The V2 buffer provides thread-safe, generic data storage with improved performance and cleaner abstractions.

Before merging

  • Decide on default metadata handling and API for turning it on/off
  • Add modify pymmcore swig to expose new pointer based image handling
  • Bump Core and MMCoreJ versions appropriately

Design

Two core components:

DataBuffer: Thread-safe generic storage replacing CircularBuffer
BufferManager: Unified interface managing both legacy and new implementations

Key features of the new buffer system:

  • Thread-safe read/write access
  • Support for generic data types beyond just images
  • Support for various data types simultaneously (e.g. images of different sizes, pixels types, etc)
  • Zero copy writing into the buffer by giving devices pointers into it
  • Zero copy management at the application layer through pointer manipulation

It can be enabled with:

core.enableV2Buffer(true)

Performance

As a drop in replacement for the circular buffer (i.e. copying the data same number of times, but allowing for arbitrary size and data types), the new buffer gives equal or better performance:

In sequence acquisitions:
image

In continuous sequence acquisitions (live mode):

image

It's significantly faster to allocate

image

Additionally, it has two key features that will enable much higher performance code:

  1. Application layer (e.g. Java, Python), can get access to data/metadata via pointers, avoiding direct copies. (In a quick test this seems to give a 2x speed improvement for reading out 2048x2048 images)
  2. Device adapters can avoid and extra copy by requesting a slot to write data into

Testing

I've written and validated the new buffer and circular buffer against many new tests here. (FYI these live in mmpycorex so they can easily test both MMCoreJ and pymmcore)

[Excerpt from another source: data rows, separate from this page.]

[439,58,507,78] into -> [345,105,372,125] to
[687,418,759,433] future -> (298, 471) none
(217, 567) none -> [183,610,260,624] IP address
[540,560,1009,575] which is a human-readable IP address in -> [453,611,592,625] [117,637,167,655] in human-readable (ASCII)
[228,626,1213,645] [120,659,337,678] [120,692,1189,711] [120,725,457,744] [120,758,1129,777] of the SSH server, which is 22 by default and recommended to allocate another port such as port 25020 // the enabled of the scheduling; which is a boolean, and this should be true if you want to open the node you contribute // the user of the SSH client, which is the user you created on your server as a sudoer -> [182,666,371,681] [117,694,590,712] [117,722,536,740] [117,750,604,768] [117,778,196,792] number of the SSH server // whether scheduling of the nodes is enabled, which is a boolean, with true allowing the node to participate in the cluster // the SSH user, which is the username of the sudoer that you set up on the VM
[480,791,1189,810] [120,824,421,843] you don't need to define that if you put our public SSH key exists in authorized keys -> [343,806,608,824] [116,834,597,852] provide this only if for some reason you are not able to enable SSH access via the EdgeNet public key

It also passes all the pycromanager acquisition tests, which test the various functionalities of the acquisition engine

Metadata

In conjunction with these changes, it made sense to standardize the metadata added to to images. This was previously split amongst several places, making it hard to keep track of and maintain, including the SWIG wrapper, the core, the corec allback, and the device code. Some of it was generated at the time of image acquisition, and some of it was generated at the time of image retrieval.

It has now all been consolidated into void CMMCore::addCameraMetadata, and the same metadata is added to all images whether snapped or passed through a buffer (with the small exception of some multi-camera device adapter-specific tags).

Testing reveals there's a substantial performance cost to adding so much metadata to all images:

image

Previously, much of this cost was incurred when reading images back out of the buffer. With the new changes, it is incurred at the time of insertion. However, I think it makes much more sense that this metadata is added at insertion time, because that's when its most likely to be in sync with the actual state of hardware.

Since this consolidation takes place outside the BufferManager, it also affects the circular buffer and will change behavior even if the v2 buffer is disabled. We need to figure out what should be enabled here. It's unclear (to me) what higher level code depends on what tags, but including the union of all of them by default will substantially hurt performance. I also have just a temporary function in the core API for controlling which metadata to add, which should perhaps be replaced with something more permanent.

Multi-camera

While it is possible to use the v2 buffer with multi-camera devices, since its flexibility is a more general solution (e.g. supports different image sizes, types, etc) to than the multi-camera device adapter, in my opinion that should be deprecated and application code that relies on it updated to the v2 buffer.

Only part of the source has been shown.